2. Convert the cumulative cost surface to hours instead of seconds following the procedures in the [Movement across a cumulative cost surface section]({#movement-across-cost-surface}).
#### Command line
```{bash}
r.walk elevation=elevation friction=friction_landcover output=FMC_vegcost_seconds outdir=FMC_vegcost_directions start_points=FMC -k
r.mapcalc "FMC_vegcost_hours = FMC_vegcost_seconds / 3600"
```
#### Python
```{python}
gs.run_command("r.walk",
elevation="elevation",
friction="friction_landcover",
output="FMC_vegcost_seconds",
outdir="FMC_vegcost_directions",
start_points="FMC",
flags="k")
gs.mapcalc("FMC_vegcost_hours = FMC_vegcost_seconds / 3600")
```
:::

## Least cost paths and friction
We can create a new LCP from the stranded hiker to FMC over terrain where land cover also affects the cost of movement.
::: {.panel-tabset group="language"}
#### GUI
1. Follow the procedures in the [Least cost path section](#least-cost-path), substituting the new direction map made along with the cumulative cost surface with land cover friction map.

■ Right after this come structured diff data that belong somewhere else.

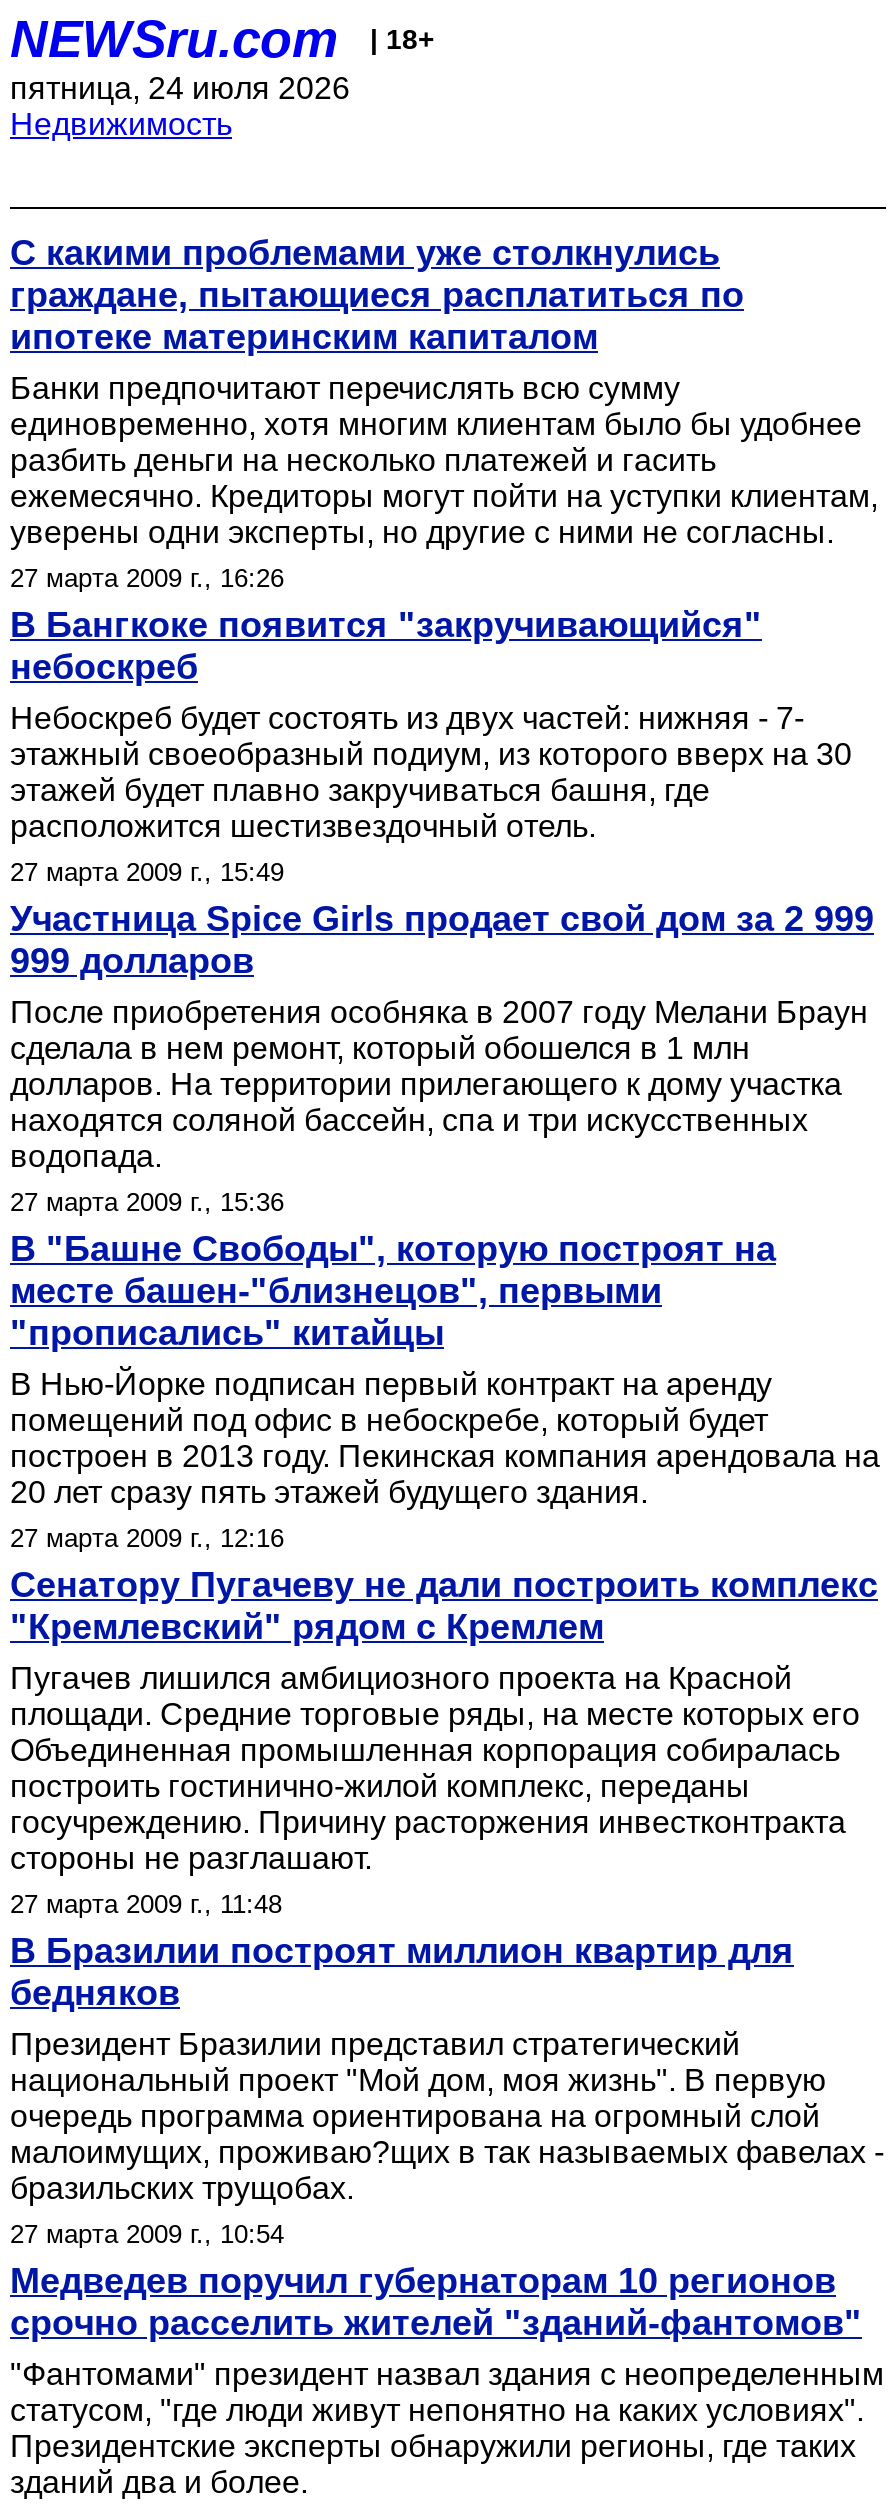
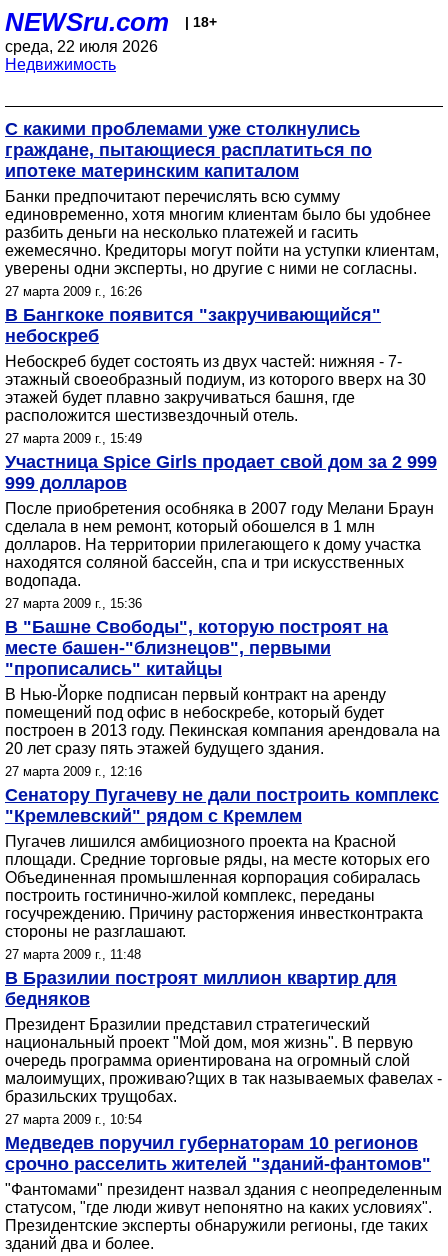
- пятница, 24 июля 2026
+ среда, 22 июля 2026
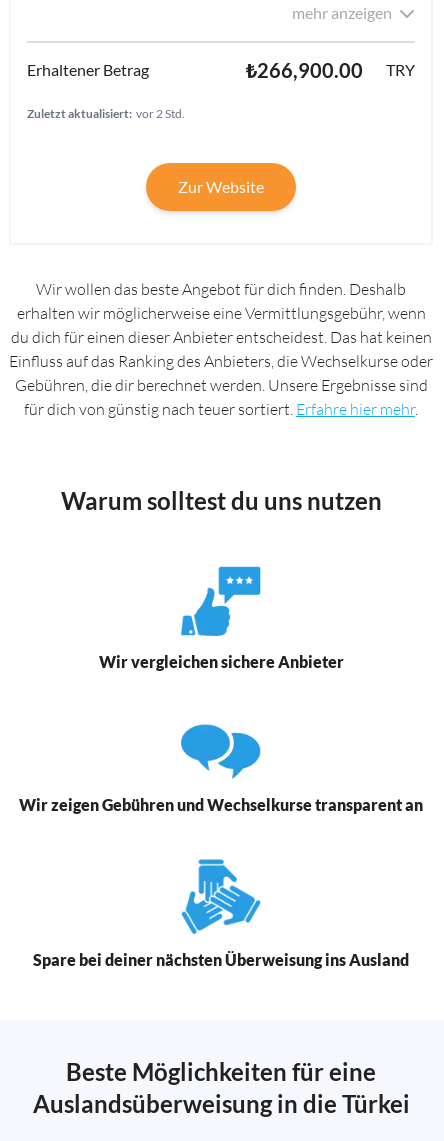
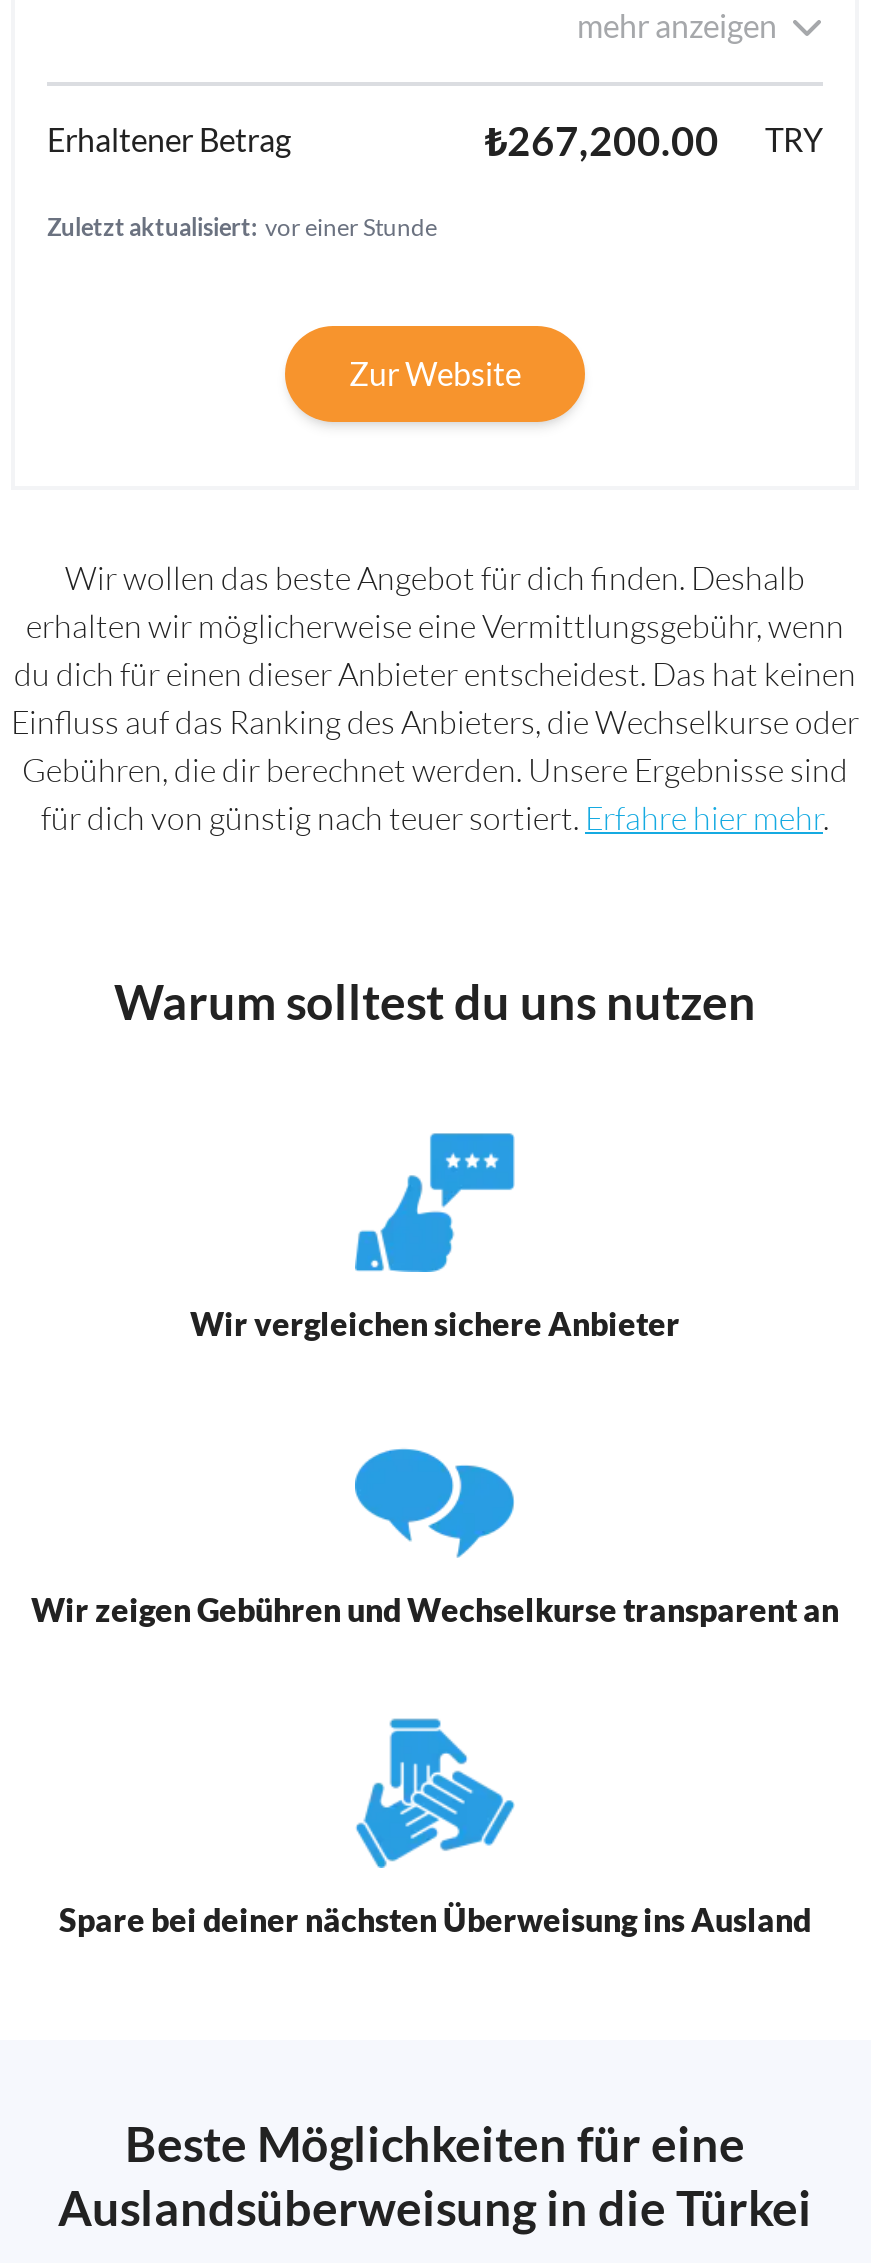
- ₺266,900.00 TRY
+ ₺267,200.00 TRY

- Zuletzt aktualisiert: vor 2 Std.
+ Zuletzt aktualisiert: vor einer Stunde
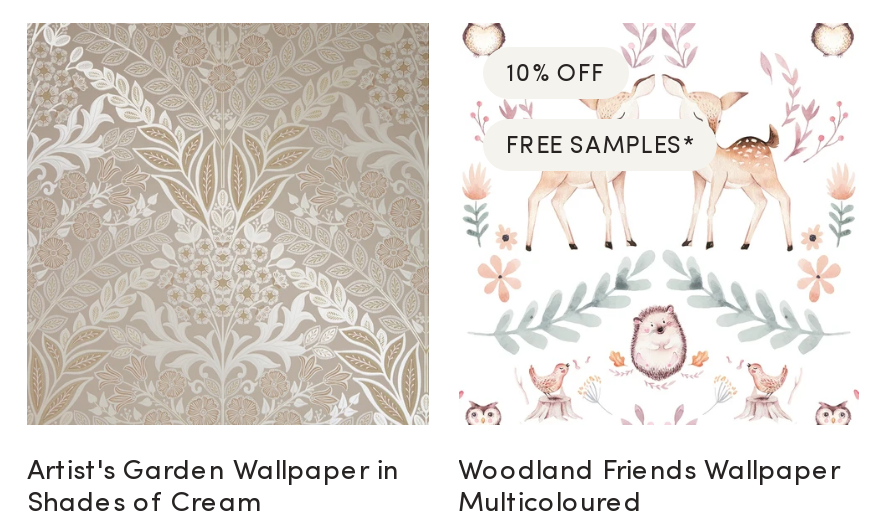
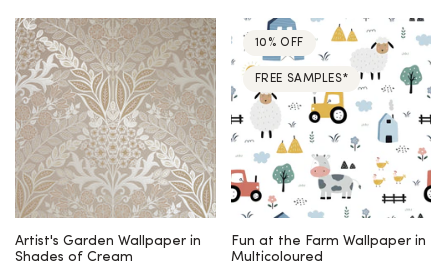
- [image]
- Woodland Friends Wallpaper
+ [image]
+ Fun at the Farm Wallpaper in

2. Give this new LCP the name *LCP_vegcost* to distinguish from the previous LCP.
#### Command line
```{bash}
r.path input=FMC_vegcost_directions format=auto vector_path=LCP_vegcost start_coordinates=477476,13914951
```
#### Python
```{python}
gs.run_command("r.path",
input="FMC_vegcost_directions",
format="auto",
vector_path="LCP_vegcost",
start_coordinates=[477476, 13914951])
```
:::
- It takes more time to reach FMC if the hiker has to navigate dense vegetation as well as terrain.
- In the map below, terrain colored by land cover, the original LCP with terrain only is shown by the blue line. The LCP with a land cover friction map is shown by the heavier yellow line.